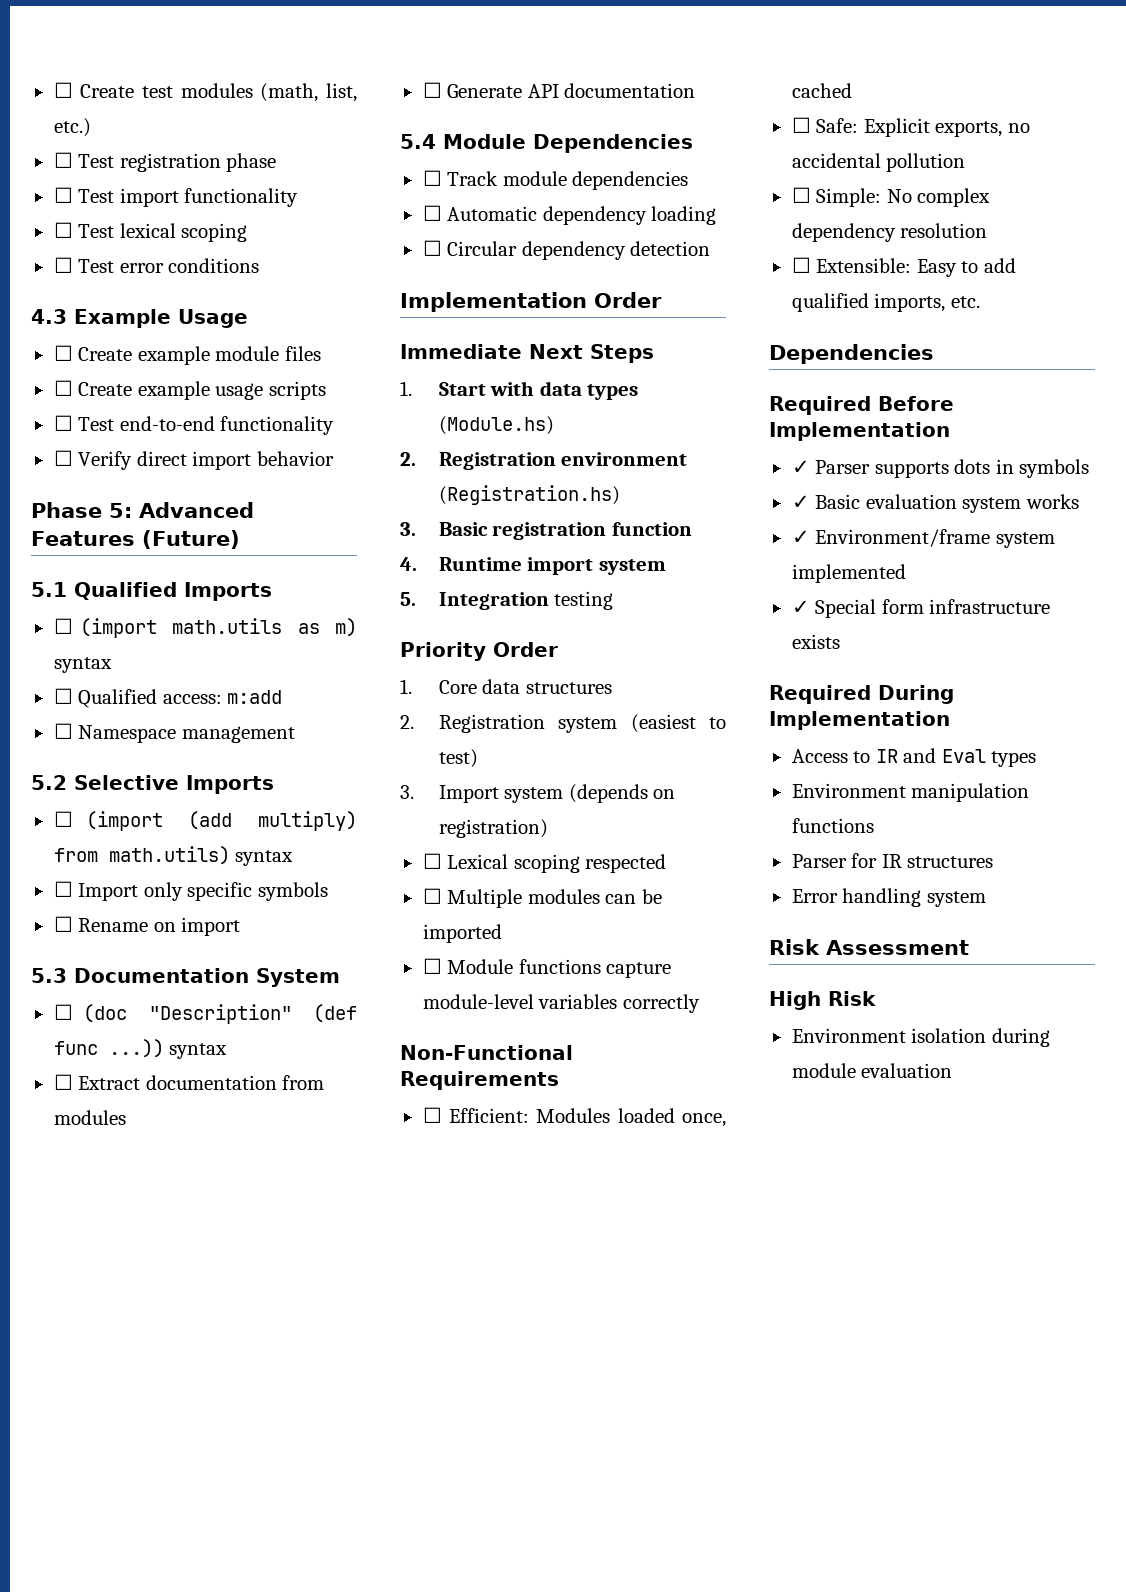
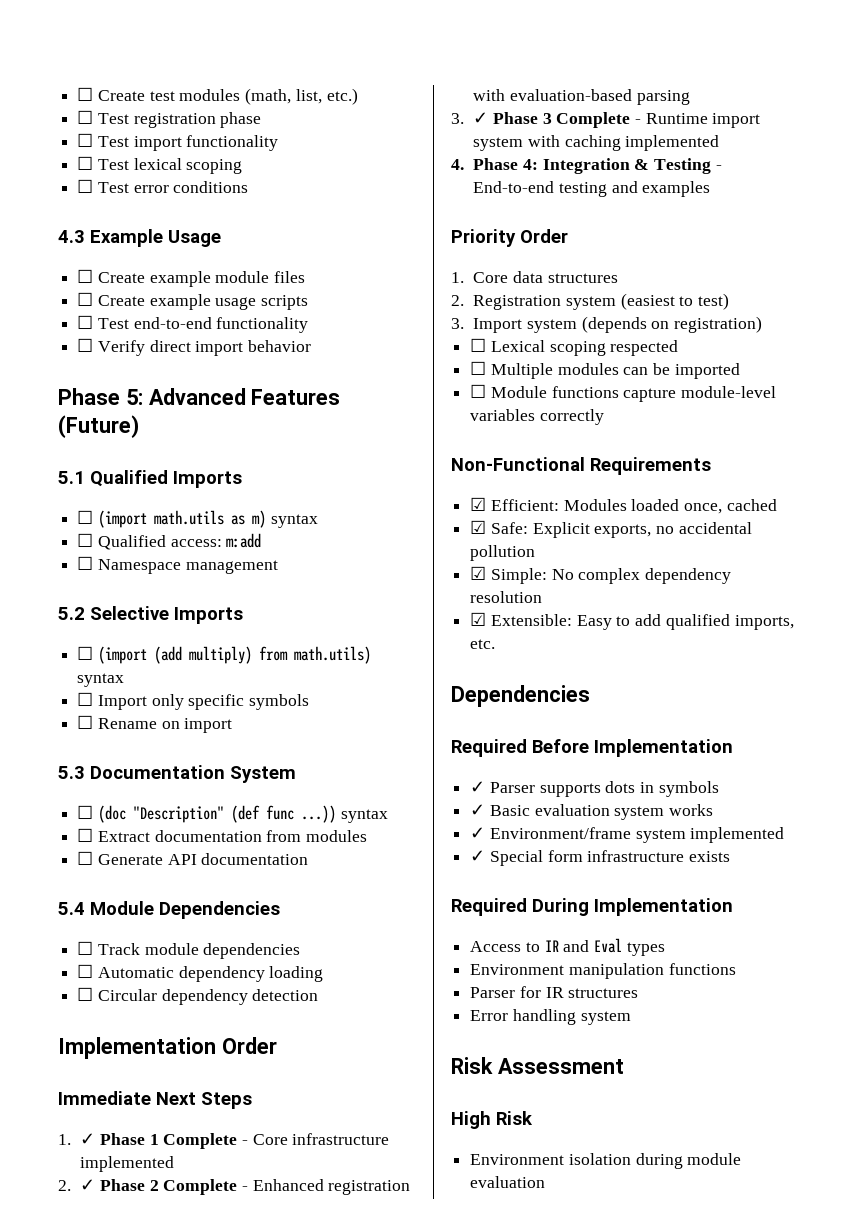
- 1. Start with data types (Module.hs)
- 2. Registration environment (Registration.hs)
- 3. Basic registration function
- 4. Runtime import system
- 5. Integration testing
+ 1. ✓ Phase 1 Complete - Core infrastructure implemented
+ 2. ✓ Phase 2 Complete - Enhanced registration with evaluation-based parsing
+ 3. ✓ Phase 3 Complete - Runtime import system with caching implemented
+ 4. Phase 4: Integration & Testing - End-to-end testing and examples
- ☐ Efficient: Modules loaded once, cached
+ ☑ Efficient: Modules loaded once, cached
- ☐ Safe: Explicit exports, no accidental pollution
+ ☑ Safe: Explicit exports, no accidental pollution
- ☐ Simple: No complex dependency resolution
+ ☑ Simple: No complex dependency resolution
- ☐ Extensible: Easy to add qualified imports, etc.
+ ☑ Extensible: Easy to add qualified imports, etc.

++++++++

ACTION ITEM —
A verbatim printout of the entries above is expected, free of pictures.

ANSWER BOX —
- 1. Start with data types (Module.hs)
- 2. Registration environment (Registration.hs)
- 3. Basic registration function
- 4. Runtime import system
- 5. Integration testing
+ 1. ✓ Phase 1 Complete - Core infrastructure implemented
+ 2. ✓ Phase 2 Complete - Enhanced registration with evaluation-based parsing
+ 3. ✓ Phase 3 Complete - Runtime import system with caching implemented
+ 4. Phase 4: Integration & Testing - End-to-end testing and examples
- ☐ Efficient: Modules loaded once, cached
+ ☑ Efficient: Modules loaded once, cached
- ☐ Safe: Explicit exports, no accidental pollution
+ ☑ Safe: Explicit exports, no accidental pollution
- ☐ Simple: No complex dependency resolution
+ ☑ Simple: No complex dependency resolution
- ☐ Extensible: Easy to add qualified imports, etc.
+ ☑ Extensible: Easy to add qualified imports, etc.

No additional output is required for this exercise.